• **Task instructions**
The whole listing below is to be repeated without alteration.

• **Given records**
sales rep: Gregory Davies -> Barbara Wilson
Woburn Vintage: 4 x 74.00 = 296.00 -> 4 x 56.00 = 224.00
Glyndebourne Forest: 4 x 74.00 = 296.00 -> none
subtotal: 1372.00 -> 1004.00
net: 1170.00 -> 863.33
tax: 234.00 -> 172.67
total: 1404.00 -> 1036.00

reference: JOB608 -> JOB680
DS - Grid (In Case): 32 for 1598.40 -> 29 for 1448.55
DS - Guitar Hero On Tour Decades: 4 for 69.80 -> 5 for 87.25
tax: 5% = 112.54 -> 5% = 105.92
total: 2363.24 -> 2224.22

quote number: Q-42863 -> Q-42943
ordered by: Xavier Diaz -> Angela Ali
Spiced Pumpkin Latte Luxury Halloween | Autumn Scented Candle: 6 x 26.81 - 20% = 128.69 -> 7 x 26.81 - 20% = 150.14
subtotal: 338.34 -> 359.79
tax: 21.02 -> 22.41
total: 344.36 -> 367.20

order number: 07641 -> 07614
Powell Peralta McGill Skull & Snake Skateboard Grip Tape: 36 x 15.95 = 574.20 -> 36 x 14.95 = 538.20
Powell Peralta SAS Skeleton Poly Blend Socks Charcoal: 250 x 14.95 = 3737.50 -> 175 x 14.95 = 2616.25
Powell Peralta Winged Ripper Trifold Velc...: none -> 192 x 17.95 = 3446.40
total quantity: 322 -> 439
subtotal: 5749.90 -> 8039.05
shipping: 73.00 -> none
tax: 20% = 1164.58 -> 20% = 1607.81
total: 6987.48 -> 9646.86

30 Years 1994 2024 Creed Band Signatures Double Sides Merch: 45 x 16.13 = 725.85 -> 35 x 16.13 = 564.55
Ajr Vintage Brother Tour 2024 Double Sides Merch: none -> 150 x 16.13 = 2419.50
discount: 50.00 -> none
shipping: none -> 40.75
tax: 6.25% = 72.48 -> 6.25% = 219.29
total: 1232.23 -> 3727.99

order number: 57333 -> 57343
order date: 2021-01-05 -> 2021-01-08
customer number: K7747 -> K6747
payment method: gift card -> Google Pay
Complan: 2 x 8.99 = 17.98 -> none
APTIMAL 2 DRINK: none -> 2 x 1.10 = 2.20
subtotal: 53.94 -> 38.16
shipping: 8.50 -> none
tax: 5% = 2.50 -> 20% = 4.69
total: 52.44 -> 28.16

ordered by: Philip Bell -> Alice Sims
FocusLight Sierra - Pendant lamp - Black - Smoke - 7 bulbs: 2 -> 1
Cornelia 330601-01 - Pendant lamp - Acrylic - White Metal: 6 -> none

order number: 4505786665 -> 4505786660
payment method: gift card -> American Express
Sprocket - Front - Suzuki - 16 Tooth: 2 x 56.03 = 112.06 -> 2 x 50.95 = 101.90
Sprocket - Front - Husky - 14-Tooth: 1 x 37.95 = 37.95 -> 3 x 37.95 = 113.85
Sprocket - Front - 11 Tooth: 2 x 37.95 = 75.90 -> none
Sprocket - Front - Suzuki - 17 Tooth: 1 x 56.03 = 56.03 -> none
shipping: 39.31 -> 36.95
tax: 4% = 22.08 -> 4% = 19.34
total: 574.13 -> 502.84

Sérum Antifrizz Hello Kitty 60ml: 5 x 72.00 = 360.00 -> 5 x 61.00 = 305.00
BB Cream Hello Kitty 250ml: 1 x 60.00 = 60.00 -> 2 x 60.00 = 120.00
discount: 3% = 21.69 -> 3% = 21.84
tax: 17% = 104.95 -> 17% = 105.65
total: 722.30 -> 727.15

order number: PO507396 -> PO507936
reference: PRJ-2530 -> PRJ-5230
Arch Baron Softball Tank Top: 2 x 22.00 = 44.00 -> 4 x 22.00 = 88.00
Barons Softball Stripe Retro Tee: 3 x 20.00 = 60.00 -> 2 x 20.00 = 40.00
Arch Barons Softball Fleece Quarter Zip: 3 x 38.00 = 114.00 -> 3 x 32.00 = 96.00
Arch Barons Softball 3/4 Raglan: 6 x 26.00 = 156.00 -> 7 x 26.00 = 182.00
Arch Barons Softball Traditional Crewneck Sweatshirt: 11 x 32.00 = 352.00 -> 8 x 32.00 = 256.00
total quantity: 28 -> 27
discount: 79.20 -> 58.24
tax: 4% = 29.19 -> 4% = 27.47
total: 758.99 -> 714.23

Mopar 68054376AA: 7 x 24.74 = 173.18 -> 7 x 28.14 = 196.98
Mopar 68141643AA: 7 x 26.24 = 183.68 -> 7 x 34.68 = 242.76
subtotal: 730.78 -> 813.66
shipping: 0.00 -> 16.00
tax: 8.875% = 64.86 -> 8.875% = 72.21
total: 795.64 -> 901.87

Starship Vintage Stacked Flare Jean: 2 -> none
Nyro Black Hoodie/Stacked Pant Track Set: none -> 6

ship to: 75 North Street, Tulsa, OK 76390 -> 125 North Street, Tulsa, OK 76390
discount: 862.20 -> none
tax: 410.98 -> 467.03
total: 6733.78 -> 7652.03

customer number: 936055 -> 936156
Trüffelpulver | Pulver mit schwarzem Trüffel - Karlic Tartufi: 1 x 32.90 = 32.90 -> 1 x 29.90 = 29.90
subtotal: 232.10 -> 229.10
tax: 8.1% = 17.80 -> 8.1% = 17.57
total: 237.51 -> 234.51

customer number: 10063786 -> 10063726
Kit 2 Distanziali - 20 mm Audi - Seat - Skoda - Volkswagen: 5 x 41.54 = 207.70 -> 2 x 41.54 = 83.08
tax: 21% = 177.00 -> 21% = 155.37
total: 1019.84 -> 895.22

• **Exercise response**
sales rep: Gregory Davies -> Barbara Wilson
Woburn Vintage: 4 x 74.00 = 296.00 -> 4 x 56.00 = 224.00
Glyndebourne Forest: 4 x 74.00 = 296.00 -> none
subtotal: 1372.00 -> 1004.00
net: 1170.00 -> 863.33
tax: 234.00 -> 172.67
total: 1404.00 -> 1036.00

reference: JOB608 -> JOB680
DS - Grid (In Case): 32 for 1598.40 -> 29 for 1448.55
DS - Guitar Hero On Tour Decades: 4 for 69.80 -> 5 for 87.25
tax: 5% = 112.54 -> 5% = 105.92
total: 2363.24 -> 2224.22

quote number: Q-42863 -> Q-42943
ordered by: Xavier Diaz -> Angela Ali
Spiced Pumpkin Latte Luxury Halloween | Autumn Scented Candle: 6 x 26.81 - 20% = 128.69 -> 7 x 26.81 - 20% = 150.14
subtotal: 338.34 -> 359.79
tax: 21.02 -> 22.41
total: 344.36 -> 367.20

order number: 07641 -> 07614
Powell Peralta McGill Skull & Snake Skateboard Grip Tape: 36 x 15.95 = 574.20 -> 36 x 14.95 = 538.20
Powell Peralta SAS Skeleton Poly Blend Socks Charcoal: 250 x 14.95 = 3737.50 -> 175 x 14.95 = 2616.25
Powell Peralta Winged Ripper Trifold Velc...: none -> 192 x 17.95 = 3446.40
total quantity: 322 -> 439
subtotal: 5749.90 -> 8039.05
shipping: 73.00 -> none
tax: 20% = 1164.58 -> 20% = 1607.81
total: 6987.48 -> 9646.86

30 Years 1994 2024 Creed Band Signatures Double Sides Merch: 45 x 16.13 = 725.85 -> 35 x 16.13 = 564.55
Ajr Vintage Brother Tour 2024 Double Sides Merch: none -> 150 x 16.13 = 2419.50
discount: 50.00 -> none
shipping: none -> 40.75
tax: 6.25% = 72.48 -> 6.25% = 219.29
total: 1232.23 -> 3727.99

order number: 57333 -> 57343
order date: 2021-01-05 -> 2021-01-08
customer number: K7747 -> K6747
payment method: gift card -> Google Pay
Complan: 2 x 8.99 = 17.98 -> none
APTIMAL 2 DRINK: none -> 2 x 1.10 = 2.20
subtotal: 53.94 -> 38.16
shipping: 8.50 -> none
tax: 5% = 2.50 -> 20% = 4.69
total: 52.44 -> 28.16

ordered by: Philip Bell -> Alice Sims
FocusLight Sierra - Pendant lamp - Black - Smoke - 7 bulbs: 2 -> 1
Cornelia 330601-01 - Pendant lamp - Acrylic - White Metal: 6 -> none

order number: 4505786665 -> 4505786660
payment method: gift card -> American Express
Sprocket - Front - Suzuki - 16 Tooth: 2 x 56.03 = 112.06 -> 2 x 50.95 = 101.90
Sprocket - Front - Husky - 14-Tooth: 1 x 37.95 = 37.95 -> 3 x 37.95 = 113.85
Sprocket - Front - 11 Tooth: 2 x 37.95 = 75.90 -> none
Sprocket - Front - Suzuki - 17 Tooth: 1 x 56.03 = 56.03 -> none
shipping: 39.31 -> 36.95
tax: 4% = 22.08 -> 4% = 19.34
total: 574.13 -> 502.84

Sérum Antifrizz Hello Kitty 60ml: 5 x 72.00 = 360.00 -> 5 x 61.00 = 305.00
BB Cream Hello Kitty 250ml: 1 x 60.00 = 60.00 -> 2 x 60.00 = 120.00
discount: 3% = 21.69 -> 3% = 21.84
tax: 17% = 104.95 -> 17% = 105.65
total: 722.30 -> 727.15

order number: PO507396 -> PO507936
reference: PRJ-2530 -> PRJ-5230
Arch Baron Softball Tank Top: 2 x 22.00 = 44.00 -> 4 x 22.00 = 88.00
Barons Softball Stripe Retro Tee: 3 x 20.00 = 60.00 -> 2 x 20.00 = 40.00
Arch Barons Softball Fleece Quarter Zip: 3 x 38.00 = 114.00 -> 3 x 32.00 = 96.00
Arch Barons Softball 3/4 Raglan: 6 x 26.00 = 156.00 -> 7 x 26.00 = 182.00
Arch Barons Softball Traditional Crewneck Sweatshirt: 11 x 32.00 = 352.00 -> 8 x 32.00 = 256.00
total quantity: 28 -> 27
discount: 79.20 -> 58.24
tax: 4% = 29.19 -> 4% = 27.47
total: 758.99 -> 714.23

Mopar 68054376AA: 7 x 24.74 = 173.18 -> 7 x 28.14 = 196.98
Mopar 68141643AA: 7 x 26.24 = 183.68 -> 7 x 34.68 = 242.76
subtotal: 730.78 -> 813.66
shipping: 0.00 -> 16.00
tax: 8.875% = 64.86 -> 8.875% = 72.21
total: 795.64 -> 901.87

Starship Vintage Stacked Flare Jean: 2 -> none
Nyro Black Hoodie/Stacked Pant Track Set: none -> 6

ship to: 75 North Street, Tulsa, OK 76390 -> 125 North Street, Tulsa, OK 76390
discount: 862.20 -> none
tax: 410.98 -> 467.03
total: 6733.78 -> 7652.03

customer number: 936055 -> 936156
Trüffelpulver | Pulver mit schwarzem Trüffel - Karlic Tartufi: 1 x 32.90 = 32.90 -> 1 x 29.90 = 29.90
subtotal: 232.10 -> 229.10
tax: 8.1% = 17.80 -> 8.1% = 17.57
total: 237.51 -> 234.51

customer number: 10063786 -> 10063726
Kit 2 Distanziali - 20 mm Audi - Seat - Skoda - Volkswagen: 5 x 41.54 = 207.70 -> 2 x 41.54 = 83.08
tax: 21% = 177.00 -> 21% = 155.37
total: 1019.84 -> 895.22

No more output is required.